Sì perché Maria Keohane, ha grandi capacità teatrali, oltre ad essere una grande interprete del canto barocco, apprezzata in tutto il mondo. E il mondo, se non almeno Prato, si sarebbe dovuto fermare gli istanti necessari per ascoltare, L’Et incarnatus est del soprano, in questa preziosa e raffinata interpretazione con parti obbligate di un luminoso flauto, dell’oboe e del fagotto, che è stato l’apice di una grande prestazione dove, le altre componenti musicali, non possono immaginarsi subalterne. Il coro è stato più che ammirevole sotto la navigata direzione di Garden. Il concerto non ha avuto la consueta divisione in due parti e l’intero programma è stato svolto in un’unica sezione dove, prima del Sanctus e del Benedictis conclusivo, è stato inserito l’Offertorium de tempore k 222. Il Misericordias Domini è, come indica la numerazione, lontano dalla messa in do minore di almeno sette anni, ma ha una peculiarità importantissima che rimanderà al prossimo e conclusivo appuntamento della stagione: la sua somiglianza alla nona sinfonia di Beethoven. Il genio di Bonn, trovò in almeno dodici note dell’Offertorio, l’ispirazione per l’Inno alla gioia del testo di Schiller che introduce il coro del suo capolavoro sinfonico. Da questa intromissione, la messa cantata segue il Sanctus e il finale Benedictis. La genesi di quest’opera sacra riporta a tempi in cui Mozart stava per sposarsi con Costanze, matrimonio osteggiato dal padre Leopold Mozart.
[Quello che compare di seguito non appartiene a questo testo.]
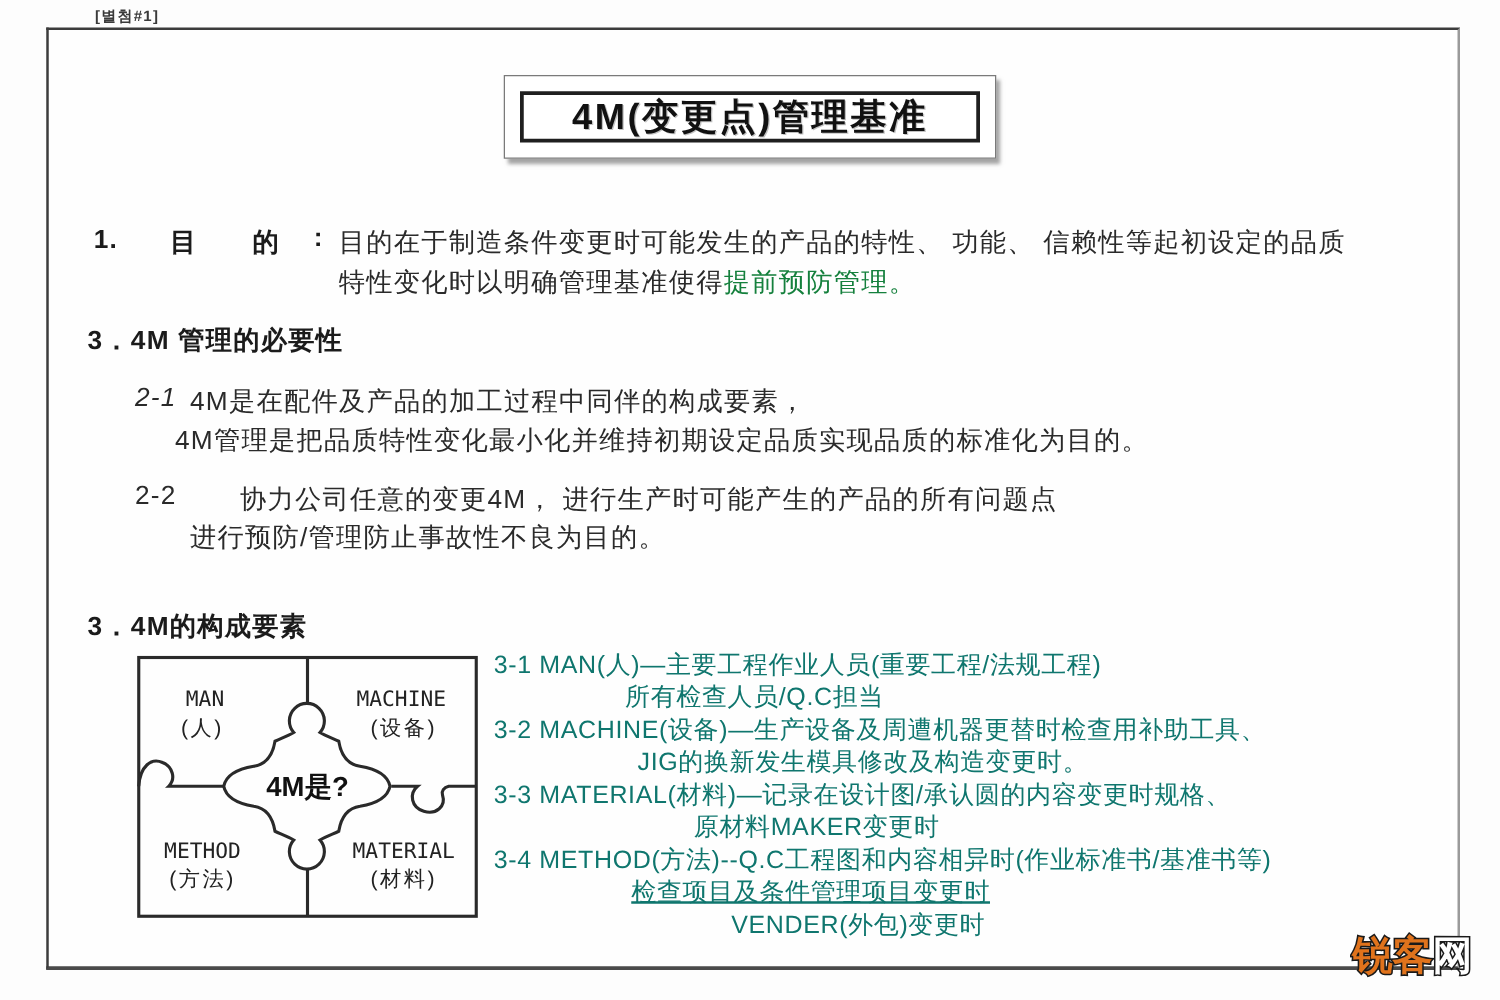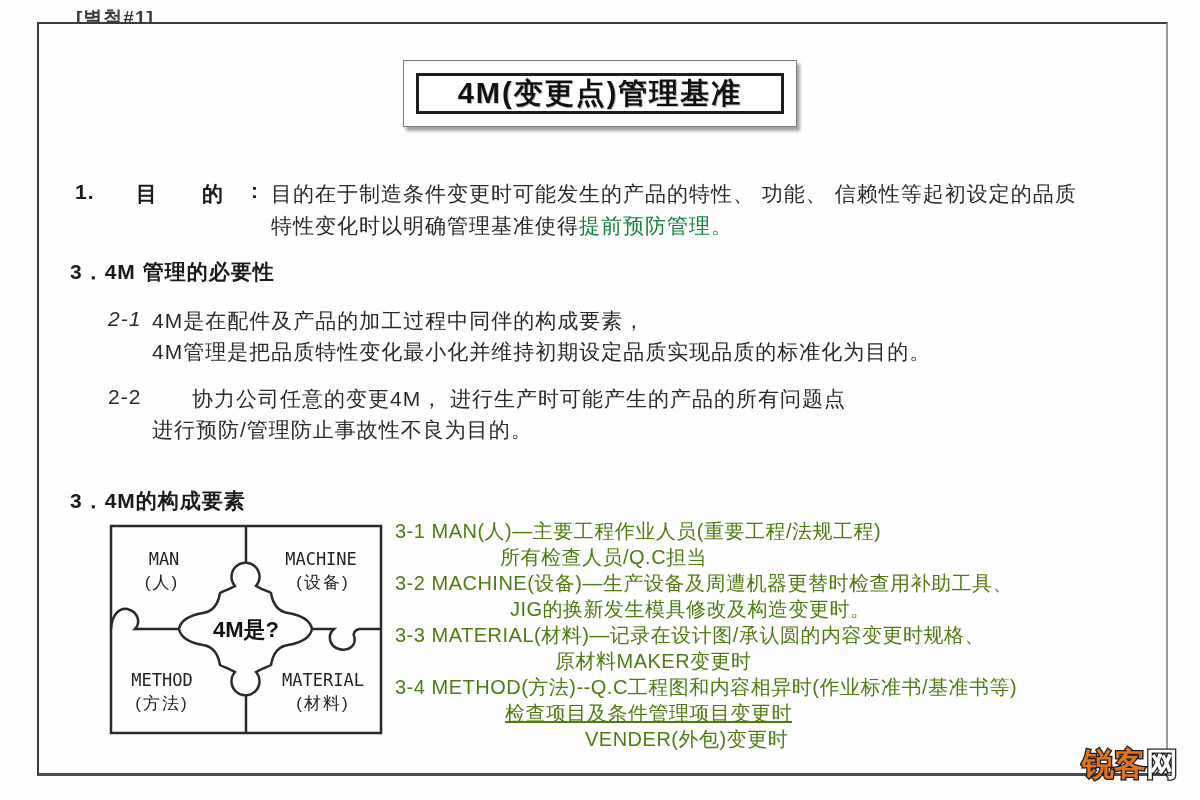--- a/index.html
+++ b/index.html
@@ -9,21 +9,21 @@
     font-family: "Liberation Sans", sans-serif;
     color: #262626;
     overflow: hidden;
     position: relative;
   }
   .abs { position: absolute; }
 
   
   .corner-label {
     left: 36px; top: 5px;
-    font-size: 19px; font-weight: bold; color: #3a3a3a;
+    font-size: 12px; font-weight: bold; color: #3a3a3a;
     letter-spacing: 1px;
     padding-left: 40px;
   }
 
   
   .main-frame {
     left: 37px; top: 22px; width: 1131px; height: 754px;
     border-top: 2px solid #3c3c3c;
     border-left: 2px solid #3c3c3c;
     border-right: 2px solid #9a9a9a;
@@ -47,21 +47,21 @@
   .title-text {
     font-size: 29px; font-weight: bold; color: #111;
     letter-spacing: 2px;
     text-shadow: 1px 1px 0 rgba(80,80,80,0.35);
   }
 
   
   .cjk   { font-size: 21px; letter-spacing: 1px; white-space: nowrap; color: #2a2a2a; }
   .cjk-b { font-size: 21px; letter-spacing: 1px; white-space: nowrap; font-weight: bold; color: #1b1b1b; }
   .light { color: #15803d; }
-  .item3 { font-size: 20px; letter-spacing: 0.5px; white-space: nowrap; color: #4d7c0f; }
+  .item3 { font-size: 20px; letter-spacing: 0.5px; white-space: nowrap; color: #0f766e; }
 
   
   .puzzle-wrap { left: 108px; top: 523px; width: 276px; height: 213px; }
   .puzzle-wrap svg { display: block; }
   .pz-latin { font-family: "DejaVu Sans Mono", monospace; font-size: 17px; fill: #222; }
   .pz-cjk   { font-family: "Liberation Sans", sans-serif; font-size: 17px; fill: #222; letter-spacing: 2px; }
   .pz-center{ font-family: "Liberation Sans", sans-serif; font-size: 22px; font-weight: bold; fill: #111; }
 
   
   .watermark { left: 1080px; top: 739px; width: 120px; height: 50px; }
@@ -81,21 +81,21 @@
 
 <span class="abs cjk-b" style="left:75px; top:180px;">1.</span>
 <span class="abs cjk-b" style="left:136px; top:180px;">目　　的</span>
 <span class="abs cjk-b" style="left:251px; top:179px;">:</span>
 <span class="abs cjk" style="left:271px; top:180px;">目的在于制造条件变更时可能发生的产品的特性、 功能、 信赖性等起初设定的品质</span>
 <span class="abs cjk" style="left:271px; top:212px;"><span>特性变化时以明确管理基准使得</span><span class="light">提前预防管理。</span></span>
 
 <span class="abs cjk-b" style="left:70px; top:258px;">3．4M 管理的必要性</span>
 <span class="abs cjk" style="left:108px; top:307px;font-style:italic;">2-1</span>
 <span class="abs cjk" style="left:152px; top:307px;">4M是在配件及产品的加工过程中同伴的构成要素，</span>
-<span class="abs cjk" style="left:152px; top:338px;">4M管理是把品质特性变化最小化并维持初期设定品质实现品质的标准化为目的。</span>
+<span class="abs cjk" style="left:140px; top:338px;">4M管理是把品质特性变化最小化并维持初期设定品质实现品质的标准化为目的。</span>
 <span class="abs cjk" style="left:108px; top:385px;">2-2</span>
 <span class="abs cjk" style="left:152px; top:385px;margin-left:40px;">协力公司任意的变更4M， 进行生产时可能产生的产品的所有问题点</span>
 <span class="abs cjk" style="left:152px; top:416px;">进行预防/管理防止事故性不良为目的。</span>
 
 <span class="abs cjk-b" style="left:70px; top:455px;margin-top:32px;">3．4M的构成要素</span>
 
 <div class="abs puzzle-wrap">
   <svg width="276" height="213" viewBox="0 0 276 213">
 
     <rect x="3" y="3" width="270" height="207" fill="none" stroke="#2a2a2a" stroke-width="2.5"></rect>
La Messa resta una splendida incompiuta tra l’estate del 1782 e il seguente. Era l’anno in cui Caterina di Russia si annetteva la Crimea dei tartari. Era, appunto, l’anno del matrimonio, dove Wolfgang promise questa messa mai completata e complessa nella sua ricostruzione post mortem. Le parti certe pare siano il Kyrie, il Gloria, il Sanctus, l’Osanna e il Benedictis, anche se aveva compiuto gli schizzi per il Credo in un unum Deum e L’ Et incarnatum est. Di fatto per ragioni specifiche, Mozart eseguì a Salisburgo nella chiesa di San Pietro, fuori la giurisdizione dell’arcivescovo Colloredo, la sua prima esecuzione con Costanze come cantante, la domenica del 26 ottobre 1783; che ancora non prevedeva la prassi di dividere i brani per due soprani. Il mottetto Ave verum corpus k 618, invece è l’ultima delle opere sacre scritte da Mozart, prima del Requiem k 626, che chiuse la vita del compositore austriaco il 5 dicembre del 1791. Fu scritta per un direttore di coro di Baden, stazione termale vicina a Vienna, e la St. Jacob vi ha posto il sigillo di saluto, mai abbastanza applaudito dal pubblico pratese, non folto come in altre occasioni. Peccato, perché se indiscutibile è il prestigio e il repertorio del coro svedese, sono da rilevare anche i meriti della violinista Maria Lindal, per l’occasione spalla alle prime parti dell’orchestra e l’organista Mattias Wagner. Al celebrato soprano Maria Keohane, Anna Zander è stata un’ottima mezzosoprano nel Laudamus te, apprezzata nell’ambito della musica da camera, concertistica e sacra in tutta Europa. Di questa grande serata resta da menzionare anche il tenore Niklas Engquit e il Baritono Lars Johansson Brissmann, ma le parti maschili seppur bravi, avevano compiti da comprimari. Alla difficoltà della ricostruzione della partitura mozartiana nella Messa in do minore, fa riscontro la facilità nell’ascolto di una delle più suggestive pagine di musica sacra, che nella circostanza abbiamo potuto apprezzare.